I'm also keen to find out more. I have a course on spinning singles, think it's craftsy


----------



## henhouse2011 (Feb 20, 2011)

The looser you spin it, the easier it pulls apart, pariicularly one ply. That is why Noro Kureyon can be such a problem. I am seeing a lot of commercial one ply now, even for socks. I suspect it is just that it is cheaper to produce,


----------



## desireeross (Jun 2, 2013)

henhouse2011 said:


> The looser you spin it, the easier it pulls apart, pariicularly one ply. That is why Noro Kureyon can be such a problem. I am seeing a lot of commercial one ply now, even for socks. I suspect it is just that it is cheaper to produce,


The sweater was a bear to knit! The yarn did fall apart in places. I knitted it quite tightly so fingers crossed


----------



## Lillyhooch (Sep 27, 2012)

I have done thin singles, reasonably high twist, then felted the the yarn. Quite acceptable finish to the yarn.


----------



## henhouse2011 (Feb 20, 2011)

The high twist and the felting made the difference. The felting locks the scales of the wool in place. Did you felt this as yarn or as a finished knit? I have seen felted yarn advertised and wondered how it was to work with and if it is possible to make without commercial machinery.


----------



## Lillyhooch (Sep 27, 2012)

henhouse2011 said:


> The high twist and the felting made the difference. The felting locks the scales of the wool in place. Did you felt this as yarn or as a finished knit? I have seen felted yarn advertised and wondered how it was to work with and if it is possible to make without commercial machinery.

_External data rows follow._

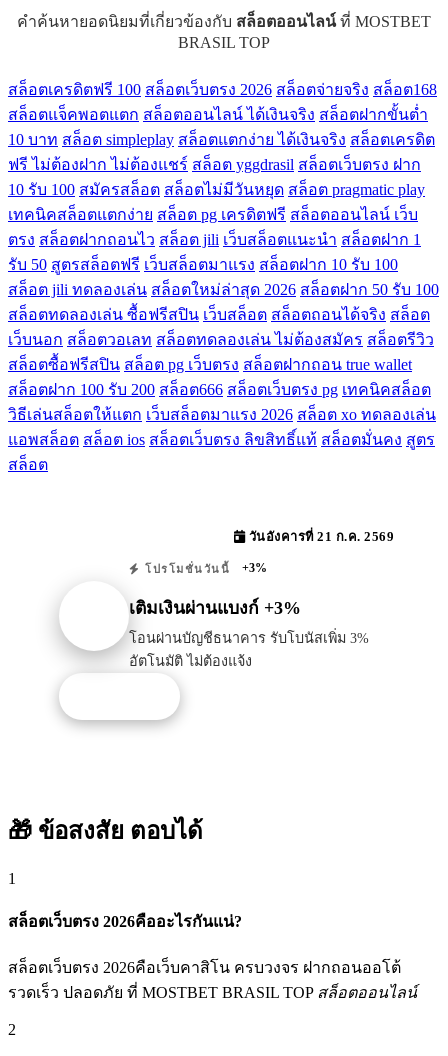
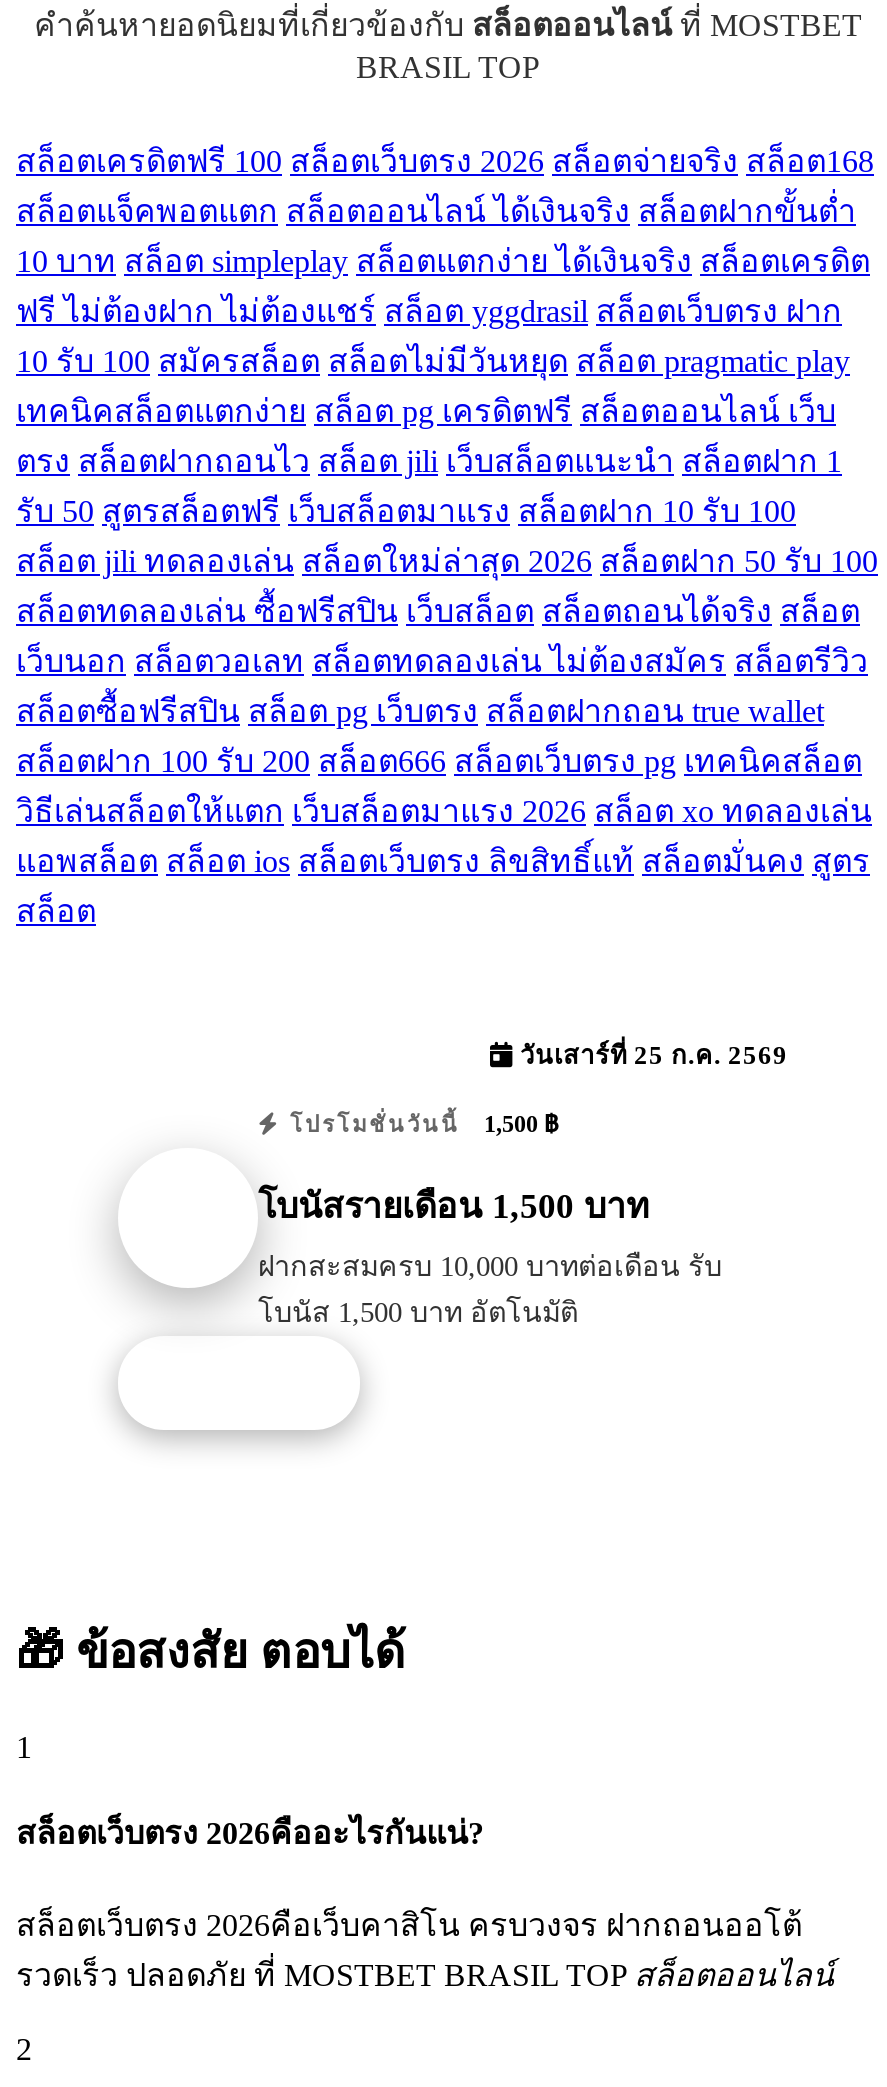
- วันอังคารที่ 21 ก.ค. 2569
+ วันเสาร์ที่ 25 ก.ค. 2569

- โปรโมชั่นวันนี้ +3%
+ โปรโมชั่นวันนี้ 1,500 ฿

- เติมเงินผ่านแบงก์ +3%
+ โบนัสรายเดือน 1,500 บาท

- โอนผ่านบัญชีธนาคาร รับโบนัสเพิ่ม 3%
- อัตโนมัติ ไม่ต้องแจ้ง
+ ฝากสะสมครบ 10,000 บาทต่อเดือน รับ
+ โบนัส 1,500 บาท อัตโนมัติ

I felted the yarn. There are 2 ways to go about it that I know of:

1. Wind onto a Niddy Noddy that can be put into water. I have made one from thin PVC piping (https://spinningjulie.wordpress.com/2013/12/12/do-it-yourself-pvc-niddy-noddy-by-robyn-wade/). The arms on the niddy noddy can be turned so they are parallel which helps with the next step. Prepare a container with very cold water - ice cubes in it even - and a container with extremely hot water. Put on gloves to protect your hands, then alternate the yarn between the hot and cold water. You will need to agitate the niddy noddy in the water to help the felting process. This is the method a friend uses with great success.

2. Tie the yarn into a hank and do the same with the hot and cold water, swishing it around in each water bath until you get the right amount of felting. This is the method I have used with success.

Gently squeeze out excess water, but whilst still damp, vigorously wack the yarn against the bench top to finish fulling. This is not always necessary, but depends on whether the yarn needs a bit of fulling.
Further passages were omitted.